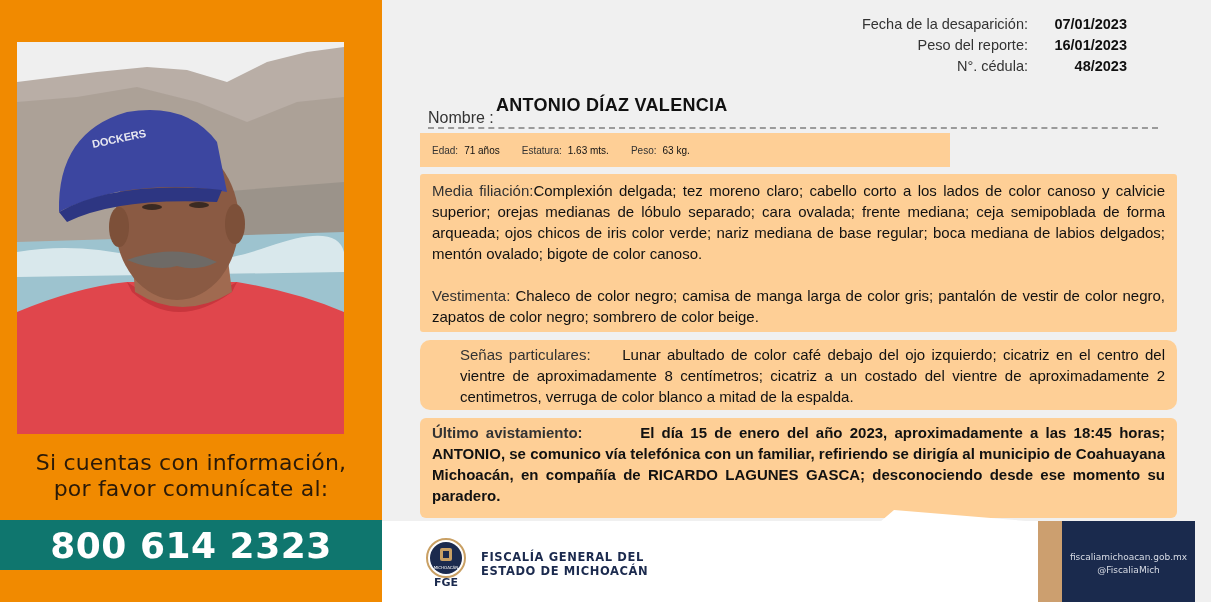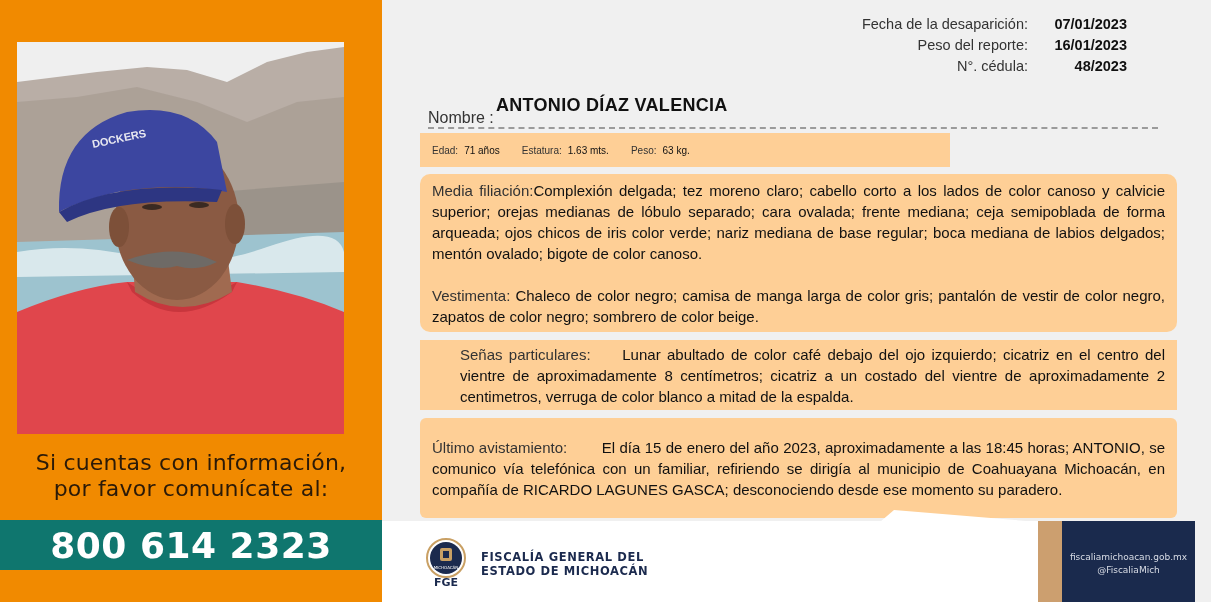--- a/index.html
+++ b/index.html
@@ -21,26 +21,26 @@
     .meta-value { font-weight: bold; color: #111; width: 78px; text-align: right; }
 
     .name-row { position: absolute; left: 428px; top: 95px; width: 730px; height: 34px; border-bottom: 2px dashed #9b9b9b; }
     .name-label { position: absolute; left: 0; top: 14px; font-size: 16px; color: #333; }
     .name-value { position: absolute; left: 68px; top: 0px; font-size: 18px; font-weight: bold; color: #111; letter-spacing: 0.3px; }
 
     .stats-box { position: absolute; left: 420px; top: 133px; width: 530px; height: 34px; background: #fecf96; border-radius: 0; display: flex; align-items: center; padding-left: 12px; font-size: 10px; }
     .stats-box .lbl { color: #333; margin-right: 6px; }
     .stats-box .val { color: #111; margin-right: 22px; }
 
-    .box { position: absolute; left: 420px; width: 757px; background: #fecf96; border-radius: 10px; padding: 6px 12px 6px 12px; font-size: 15px; line-height: 21px; text-align: justify; color: #111; }
+    .box { position: absolute; left: 420px; width: 757px; background: #fecf96; border-radius: 3px; padding: 6px 12px 6px 12px; font-size: 15px; line-height: 21px; text-align: justify; color: #111; }
     .box .lbl { color: #333; }
     .box-media { top: 174px; height: 158px; }
     .box-media p + p { margin-top: 21px; }
-    .box-senas { top: 340px; height: 70px; border-radius: 0; padding-top: 4px; padding-left: 40px; }
-    .box-ultimo { top: 418px; height: 100px; border-radius: 6px; padding-top: 19px; }
+    .box-senas { top: 340px; height: 70px; border-radius: 10px; padding-top: 4px; padding-left: 40px; }
+    .box-ultimo { top: 418px; height: 100px; border-radius: 6px; padding-top: 4px; font-weight: bold; }
 
     
     .footer-white { position: absolute; left: 382px; top: 521px; width: 656px; height: 81px; background: #ffffff; }
     .footer-notch { position: absolute; left: 880px; top: 510px; width: 0; height: 0; border-left: 14px solid transparent; border-bottom: 12px solid #ffffff; }
     .footer-notch2 { position: absolute; left: 894px; top: 510px; width: 144px; height: 12px; background: #ffffff; clip-path: polygon(0 0, 100% 100%, 0 100%); }
     .logo { position: absolute; left: 423px; top: 538px; width: 46px; height: 50px; }
     .org-name { position: absolute; left: 481px; top: 550px; font-family: "DejaVu Sans", sans-serif; font-weight: bold; font-size: 11.5px; line-height: 14px; color: #1b2a4e; letter-spacing: 0.6px; }
     .tan-strip { position: absolute; left: 1038px; top: 521px; width: 24px; height: 81px; background: #cc9f6f; }
     .navy-block { position: absolute; left: 1062px; top: 521px; width: 133px; height: 81px; background: #1a2a4d; color: #d9dde6; font-family: "DejaVu Sans", sans-serif; font-size: 9px; line-height: 13px; text-align: center; padding-top: 30px; }
   </style>

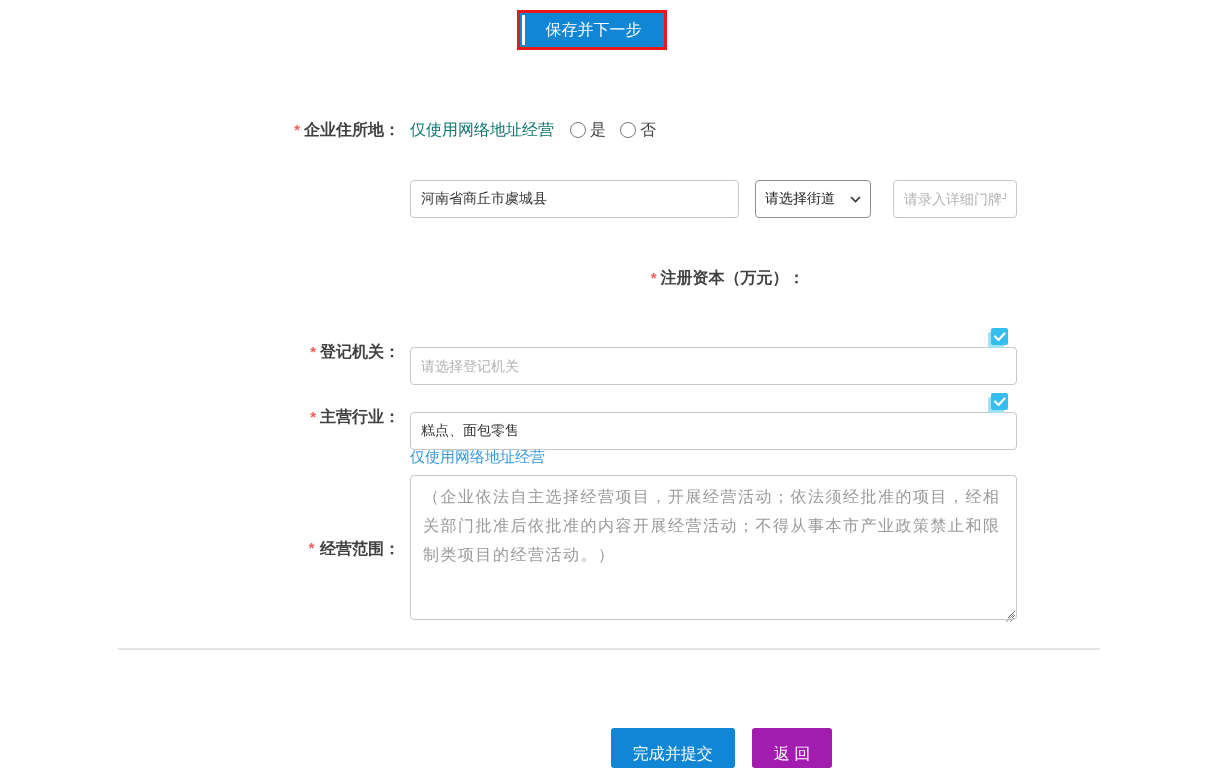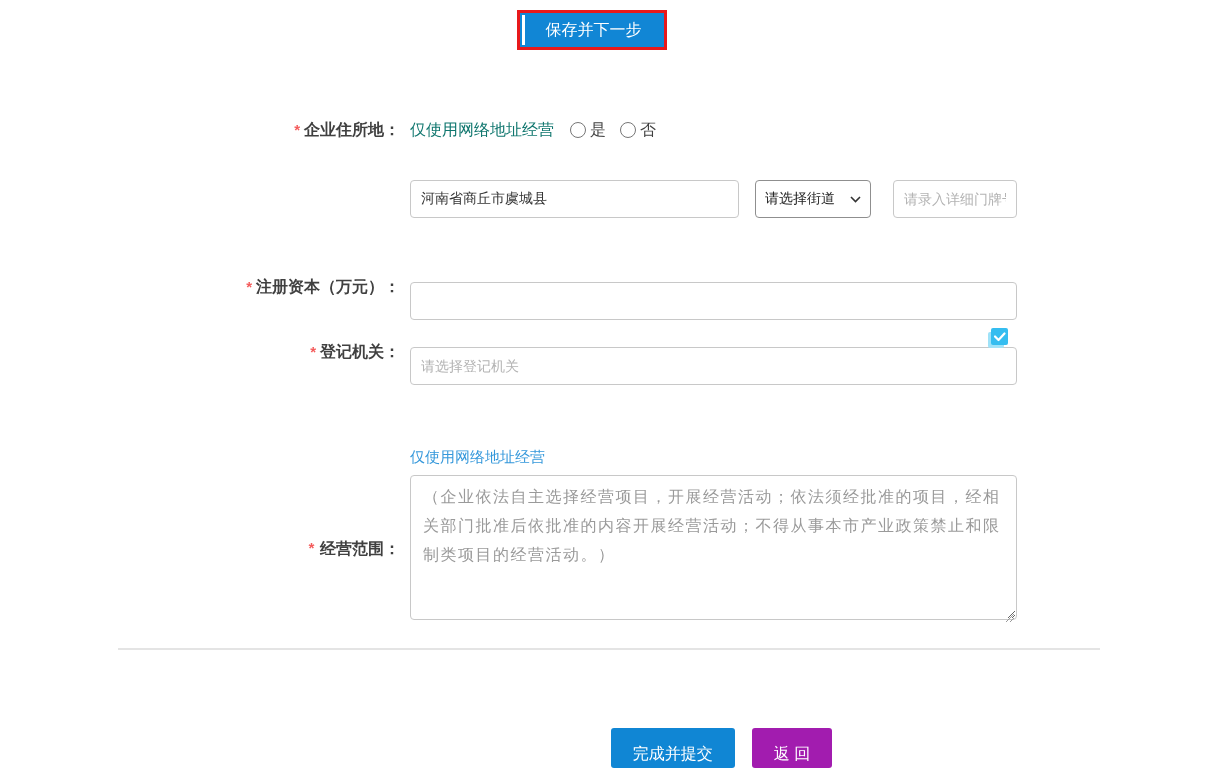--- a/index.html
+++ b/index.html
@@ -58,21 +58,21 @@
     justify-content:center; gap:17px; }
   .btn { height:40px; padding:16px 22px; border:none; border-radius:3px; color:#fff;
     font-size:16px; font-family:inherit; cursor:pointer; }
   .btn-blue { background:#1086d4; }
   .btn-green { background:#a21caf; }
 
   
   #row-residence { top:115px; height:30px; }
   #row-address   { top:180px; height:38px; }
   #row-note      { top:228px; height:22px; }
-  #row-capital   { top:268px; height:38px; }
+  #row-capital   { top:268px; height:38px;flex-direction:column; }
   #row-authority { top:333px; height:38px; }
   #row-industry  { top:398px; height:38px; }
   #row-link      { top:446px; height:22px; }
   #row-scope     { top:477px; height:145px;font-family:Liberation Mono, monospace; }
 </style>
 </head>
 <body>
 
 <div class="page">
 
@@ -132,20 +132,35 @@
         <input class="txt-input wide" placeholder="请选择登记机关" style="">
         <svg class="field-icon" viewBox="0 0 24 24">
           <rect x="2" y="6" width="16" height="16" rx="2" fill="#9fe2f8"></rect>
           <rect x="5" y="2" width="17" height="17" rx="2" fill="#35bdf0"></rect>
           <path d="M9 10.5 L12.5 14 L18.5 7.5" fill="none" stroke="#ffffff" stroke-width="2.2" stroke-linecap="round" stroke-linejoin="round"></path>
         </svg>
       </div>
     </div>
   </div>
 
+  <div class="row" id="row-industry">
+    <div class="label-col">
+      <span class="req">*</span><span>主营行业：</span>
+    </div>
+    <div class="content-col">
+      <div class="wide-wrap">
+        <input class="txt-input wide" value="糕点、面包零售" style="">
+        <svg class="field-icon" viewBox="0 0 24 24">
+          <rect x="2" y="6" width="16" height="16" rx="2" fill="#9fe2f8"></rect>
+          <rect x="5" y="2" width="17" height="17" rx="2" fill="#35bdf0"></rect>
+          <path d="M9 10.5 L12.5 14 L18.5 7.5" fill="none" stroke="#ffffff" stroke-width="2.2" stroke-linecap="round" stroke-linejoin="round"></path>
+        </svg>
+      </div>
+    </div>
+  </div>
 
   <div class="row" id="row-link">
     <div class="label-col"></div>
     <div class="content-col">
       <a class="link">仅使用网络地址经营</a>
     </div>
   </div>
 
   <div class="row" id="row-scope">
     <div class="label-col">

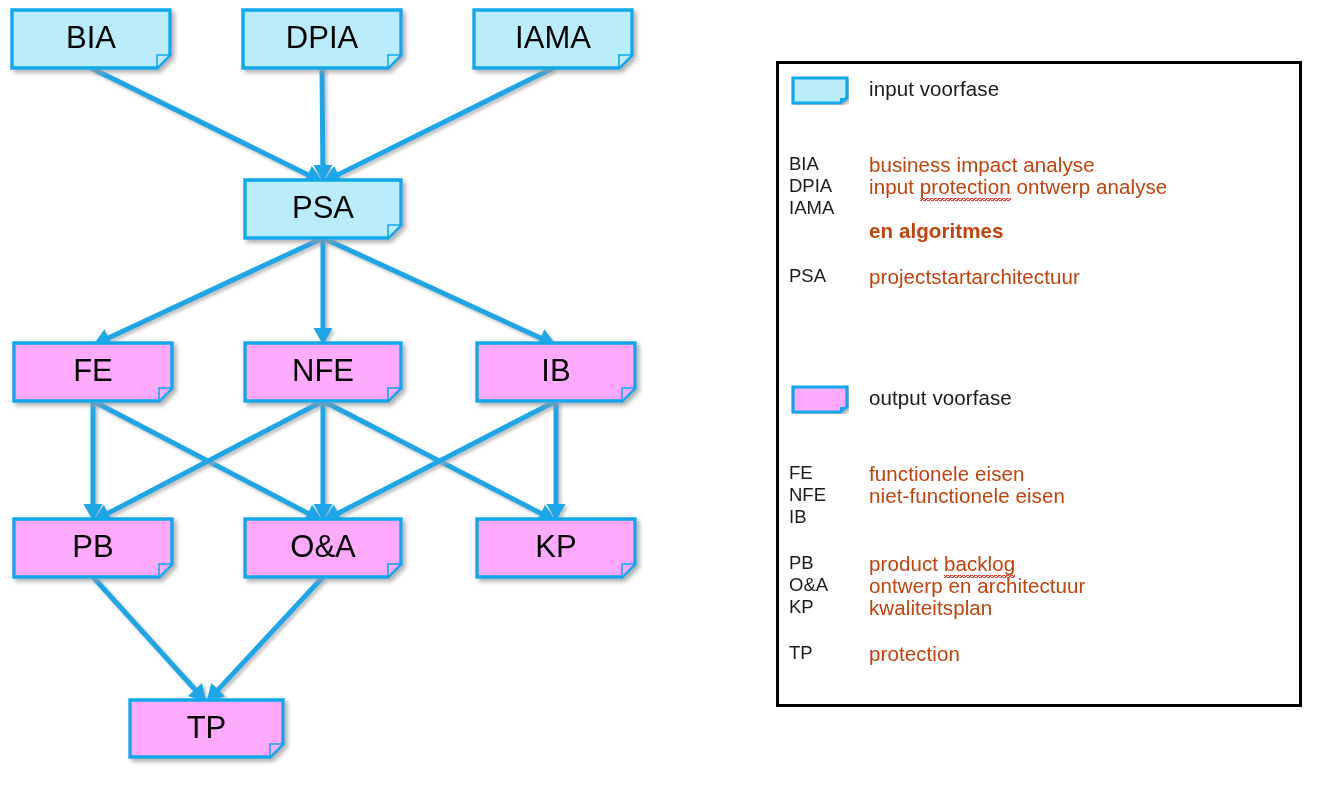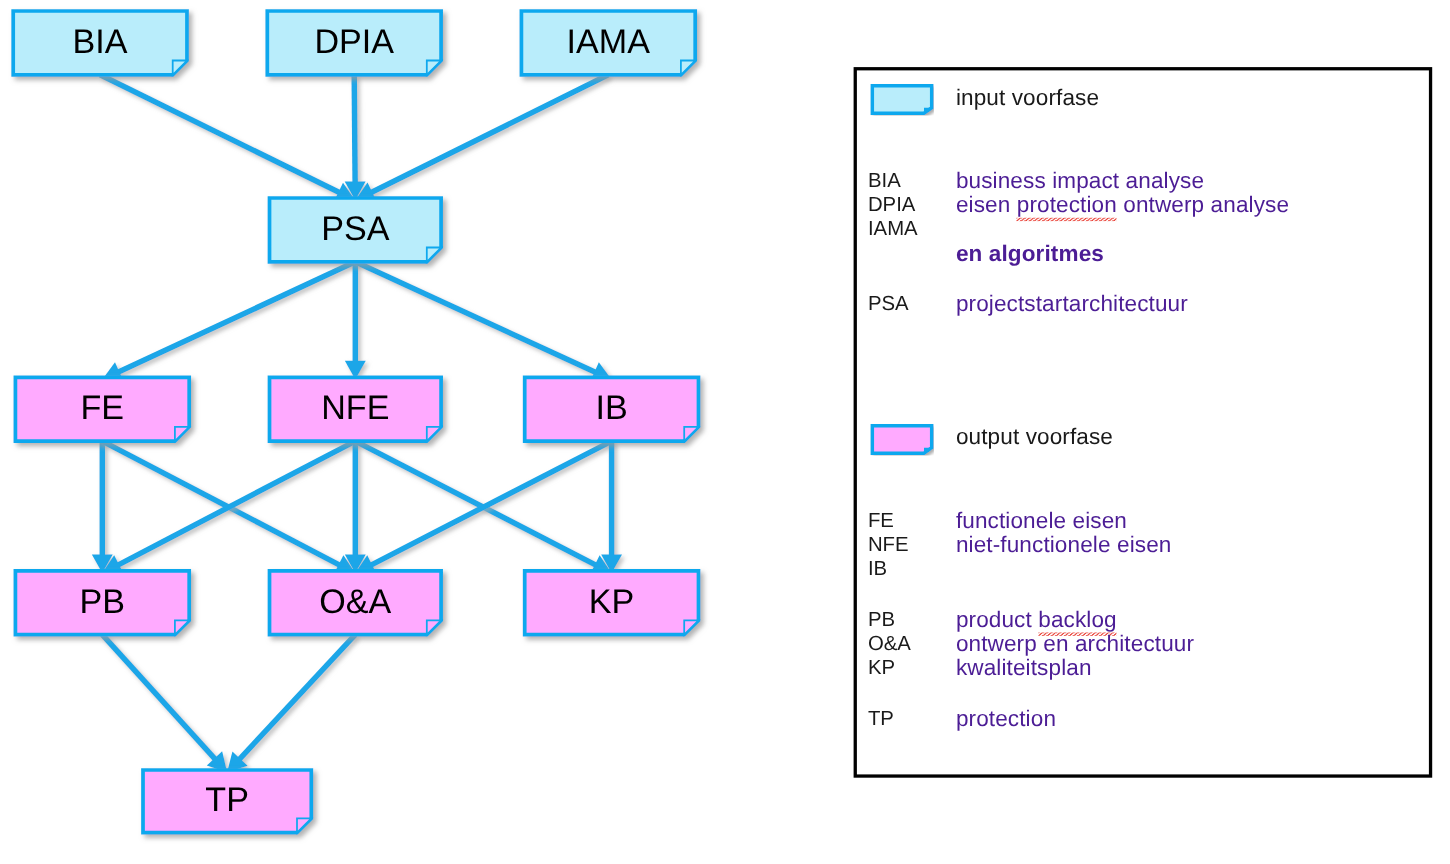--- a/index.html
+++ b/index.html
@@ -71,21 +71,21 @@
     top: 0px;
     font-size: 18.5px;
     color: #1a1a1a;
     white-space: nowrap;
   }
   .legend-desc {
     position: absolute;
     left: 80px;
     top: 0px;
     font-size: 20.5px;
-    color: #4c1d95;
+    color: #c2410c;
     white-space: nowrap;
     letter-spacing: .1px;
   }
   .legend-desc.cont { left: 80px; }
 
   
   .sp {
     position: relative;
     display: inline-block;
   }
@@ -253,21 +253,21 @@
     </div>
     <div class="legend-head-label" style="top:13px;">input voorfase</div>
 
     <div class="legend-row" style="top:89px;">
       <span class="legend-abbr">BIA</span>
       <span class="legend-desc">business impact analyse</span>
     </div>
 
     <div class="legend-row" style="top:111px;">
       <span class="legend-abbr">DPIA</span>
-      <span class="legend-desc"><span>eisen </span><span class="sp">protection</span><span> ontwerp analyse</span></span>
+      <span class="legend-desc"><span>input </span><span class="sp">protection</span><span> ontwerp analyse</span></span>
     </div>
 
     <div class="legend-row" style="top:133px;">
       <span class="legend-abbr">IAMA</span>
     </div>
 
     <div class="legend-row" style="top:155px;font-weight:bold;">
       <span class="legend-abbr"></span>
       <span class="legend-desc cont">en algoritmes</span>
     </div>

========================================================================

> AIM OF THE EXERCISE
Having removed the pictures, write out the records exactly as they stand.

> YOUR RESPONSE
--- a/index.html
+++ b/index.html
@@ -21,26 +21,26 @@
     .meta-value { font-weight: bold; color: #111; width: 78px; text-align: right; }
 
     .name-row { position: absolute; left: 428px; top: 95px; width: 730px; height: 34px; border-bottom: 2px dashed #9b9b9b; }
     .name-label { position: absolute; left: 0; top: 14px; font-size: 16px; color: #333; }
     .name-value { position: absolute; left: 68px; top: 0px; font-size: 18px; font-weight: bold; color: #111; letter-spacing: 0.3px; }
 
     .stats-box { position: absolute; left: 420px; top: 133px; width: 530px; height: 34px; background: #fecf96; border-radius: 0; display: flex; align-items: center; padding-left: 12px; font-size: 10px; }
     .stats-box .lbl { color: #333; margin-right: 6px; }
     .stats-box .val { color: #111; margin-right: 22px; }
 
-    .box { position: absolute; left: 420px; width: 757px; background: #fecf96; border-radius: 10px; padding: 6px 12px 6px 12px; font-size: 15px; line-height: 21px; text-align: justify; color: #111; }
+    .box { position: absolute; left: 420px; width: 757px; background: #fecf96; border-radius: 3px; padding: 6px 12px 6px 12px; font-size: 15px; line-height: 21px; text-align: justify; color: #111; }
     .box .lbl { color: #333; }
     .box-media { top: 174px; height: 158px; }
     .box-media p + p { margin-top: 21px; }
-    .box-senas { top: 340px; height: 70px; border-radius: 0; padding-top: 4px; padding-left: 40px; }
-    .box-ultimo { top: 418px; height: 100px; border-radius: 6px; padding-top: 19px; }
+    .box-senas { top: 340px; height: 70px; border-radius: 10px; padding-top: 4px; padding-left: 40px; }
+    .box-ultimo { top: 418px; height: 100px; border-radius: 6px; padding-top: 4px; font-weight: bold; }
 
     
     .footer-white { position: absolute; left: 382px; top: 521px; width: 656px; height: 81px; background: #ffffff; }
     .footer-notch { position: absolute; left: 880px; top: 510px; width: 0; height: 0; border-left: 14px solid transparent; border-bottom: 12px solid #ffffff; }
     .footer-notch2 { position: absolute; left: 894px; top: 510px; width: 144px; height: 12px; background: #ffffff; clip-path: polygon(0 0, 100% 100%, 0 100%); }
     .logo { position: absolute; left: 423px; top: 538px; width: 46px; height: 50px; }
     .org-name { position: absolute; left: 481px; top: 550px; font-family: "DejaVu Sans", sans-serif; font-weight: bold; font-size: 11.5px; line-height: 14px; color: #1b2a4e; letter-spacing: 0.6px; }
     .tan-strip { position: absolute; left: 1038px; top: 521px; width: 24px; height: 81px; background: #cc9f6f; }
     .navy-block { position: absolute; left: 1062px; top: 521px; width: 133px; height: 81px; background: #1a2a4d; color: #d9dde6; font-family: "DejaVu Sans", sans-serif; font-size: 9px; line-height: 13px; text-align: center; padding-top: 30px; }
   </style>

--- a/index.html
+++ b/index.html
@@ -58,21 +58,21 @@
     justify-content:center; gap:17px; }
   .btn { height:40px; padding:16px 22px; border:none; border-radius:3px; color:#fff;
     font-size:16px; font-family:inherit; cursor:pointer; }
   .btn-blue { background:#1086d4; }
   .btn-green { background:#a21caf; }
 
   
   #row-residence { top:115px; height:30px; }
   #row-address   { top:180px; height:38px; }
   #row-note      { top:228px; height:22px; }
-  #row-capital   { top:268px; height:38px; }
+  #row-capital   { top:268px; height:38px;flex-direction:column; }
   #row-authority { top:333px; height:38px; }
   #row-industry  { top:398px; height:38px; }
   #row-link      { top:446px; height:22px; }
   #row-scope     { top:477px; height:145px;font-family:Liberation Mono, monospace; }
 </style>
 </head>
 <body>
 
 <div class="page">
 
@@ -132,20 +132,35 @@
         <input class="txt-input wide" placeholder="请选择登记机关" style="">
         <svg class="field-icon" viewBox="0 0 24 24">
           <rect x="2" y="6" width="16" height="16" rx="2" fill="#9fe2f8"></rect>
           <rect x="5" y="2" width="17" height="17" rx="2" fill="#35bdf0"></rect>
           <path d="M9 10.5 L12.5 14 L18.5 7.5" fill="none" stroke="#ffffff" stroke-width="2.2" stroke-linecap="round" stroke-linejoin="round"></path>
         </svg>
       </div>
     </div>
   </div>
 
+  <div class="row" id="row-industry">
+    <div class="label-col">
+      <span class="req">*</span><span>主营行业：</span>
+    </div>
+    <div class="content-col">
+      <div class="wide-wrap">
+        <input class="txt-input wide" value="糕点、面包零售" style="">
+        <svg class="field-icon" viewBox="0 0 24 24">
+          <rect x="2" y="6" width="16" height="16" rx="2" fill="#9fe2f8"></rect>
+          <rect x="5" y="2" width="17" height="17" rx="2" fill="#35bdf0"></rect>
+          <path d="M9 10.5 L12.5 14 L18.5 7.5" fill="none" stroke="#ffffff" stroke-width="2.2" stroke-linecap="round" stroke-linejoin="round"></path>
+        </svg>
+      </div>
+    </div>
+  </div>
 
   <div class="row" id="row-link">
     <div class="label-col"></div>
     <div class="content-col">
       <a class="link">仅使用网络地址经营</a>
     </div>
   </div>
 
   <div class="row" id="row-scope">
     <div class="label-col">

--- a/index.html
+++ b/index.html
@@ -71,21 +71,21 @@
     top: 0px;
     font-size: 18.5px;
     color: #1a1a1a;
     white-space: nowrap;
   }
   .legend-desc {
     position: absolute;
     left: 80px;
     top: 0px;
     font-size: 20.5px;
-    color: #4c1d95;
+    color: #c2410c;
     white-space: nowrap;
     letter-spacing: .1px;
   }
   .legend-desc.cont { left: 80px; }
 
   
   .sp {
     position: relative;
     display: inline-block;
   }
@@ -253,21 +253,21 @@
     </div>
     <div class="legend-head-label" style="top:13px;">input voorfase</div>
 
     <div class="legend-row" style="top:89px;">
       <span class="legend-abbr">BIA</span>
       <span class="legend-desc">business impact analyse</span>
     </div>
 
     <div class="legend-row" style="top:111px;">
       <span class="legend-abbr">DPIA</span>
-      <span class="legend-desc"><span>eisen </span><span class="sp">protection</span><span> ontwerp analyse</span></span>
+      <span class="legend-desc"><span>input </span><span class="sp">protection</span><span> ontwerp analyse</span></span>
     </div>
 
     <div class="legend-row" style="top:133px;">
       <span class="legend-abbr">IAMA</span>
     </div>
 
     <div class="legend-row" style="top:155px;font-weight:bold;">
       <span class="legend-abbr"></span>
       <span class="legend-desc cont">en algoritmes</span>
     </div>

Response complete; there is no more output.